My coworker is highly emotional, and every time there’s a new family member, the news of the new member triggers her anxiety. Even now, as she’s still working through holiday fears, it gets in the way of working every day and eats away at my and my wife’s time to do work. How do I help her deal with this while not giving into her anxiety? She is always changing projects at work, but she’s only given me a 20 percent completion rate. We’re older and not asking for the same kind of time to get things done that other people would. Do I just have to be patient?
This isn’t too much to ask of a friend. It’s simply a pleasure for your coworker to know that you care enough about her that you want to help her work through these concerns.
A friend who helps someone else through difficult feelings is a kind act – and it can be a rewarding, powerful act too.
But a friend who’s just there as a nodding approval or as a source of empathy, might be “useless.” Maybe that’s OK, but it’s not the goal. I believe we all have something in us that makes us kind and helpful, and you can see the visible signs of your coworker’s generosity – the flowers, the boxes, and most of all, your caring face – and see how that’s made you feel.
The goal is twofold. The goal is to continue to do the work of the two things she wants to do right now: Make things work at work and get the thank-you notes from her friends. The goal is to think about how you can contribute. If her goal is to get things done at work, then think about how you can do that – or do some of her projects. But if her goal is to relax at the holidays, maybe a gesture like sending her that email, or hiring a helper to help her clean the apartment is more helpful. What is the goal you want to achieve?
I want you to meet with her colleagues to review the latest issues you are having. Maybe this is an ongoing issue. Maybe this is her “right” response to something, or it is a habitual reaction of hers. Maybe something might be causing it and you’ll want to work on improving it or training her so that it doesn’t happen again. Whatever she’s telling you, tell her. Tell her you want to help her and that she’s a strong friend who should be able to talk to you about this. Then work to try to understand what’s going on, and then focus on making things work for both of you.
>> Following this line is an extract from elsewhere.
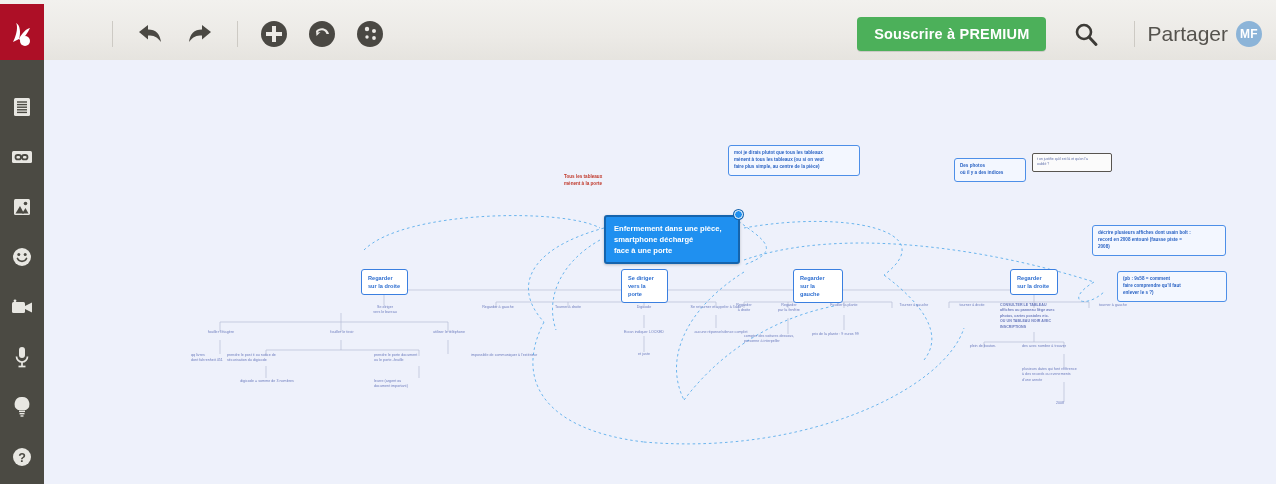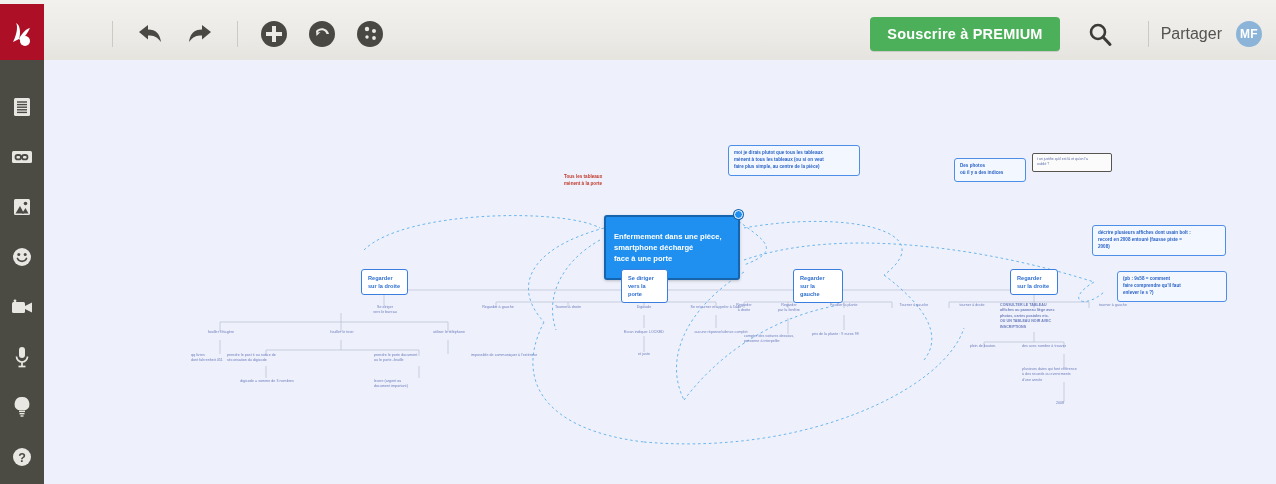"Partager" .share-label { font-size: 16px -> 21px; margin-right: 14px -> 8px }
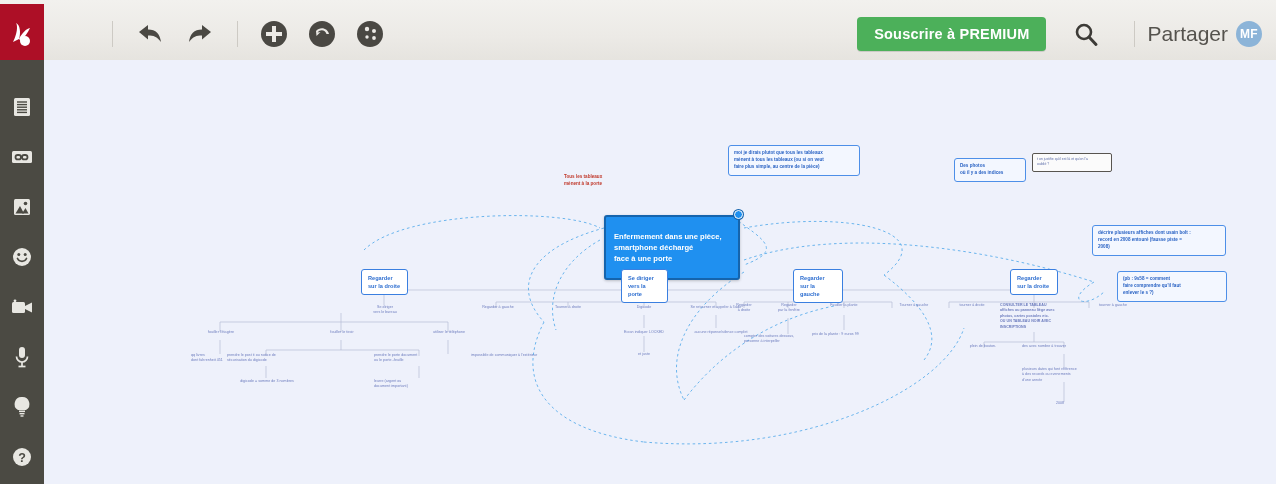"Enfermement dans une pièce," .node-central { padding: 14px 8px -> 6px 8px }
She’s not sharing with you the name of her new family member – so we’ll assume that it’s just a problem for her right now. Instead, you might consider using the employee handbook or a personal project guide that the company sends to everyone (that helps you develop and practice your interactions) to try to track what your coworker is going through.
There’s nothing wrong with working hard and doing the work, no matter how many people she sees who are stress or anxiety-driven. What’s wrong is not working through her issues with courage, support, and self-awareness. This is a life-changing kind of struggle, and it’s tough – but not insurmountable. In fact, with love and caring from you and your coworkers, I think you can actually make it work.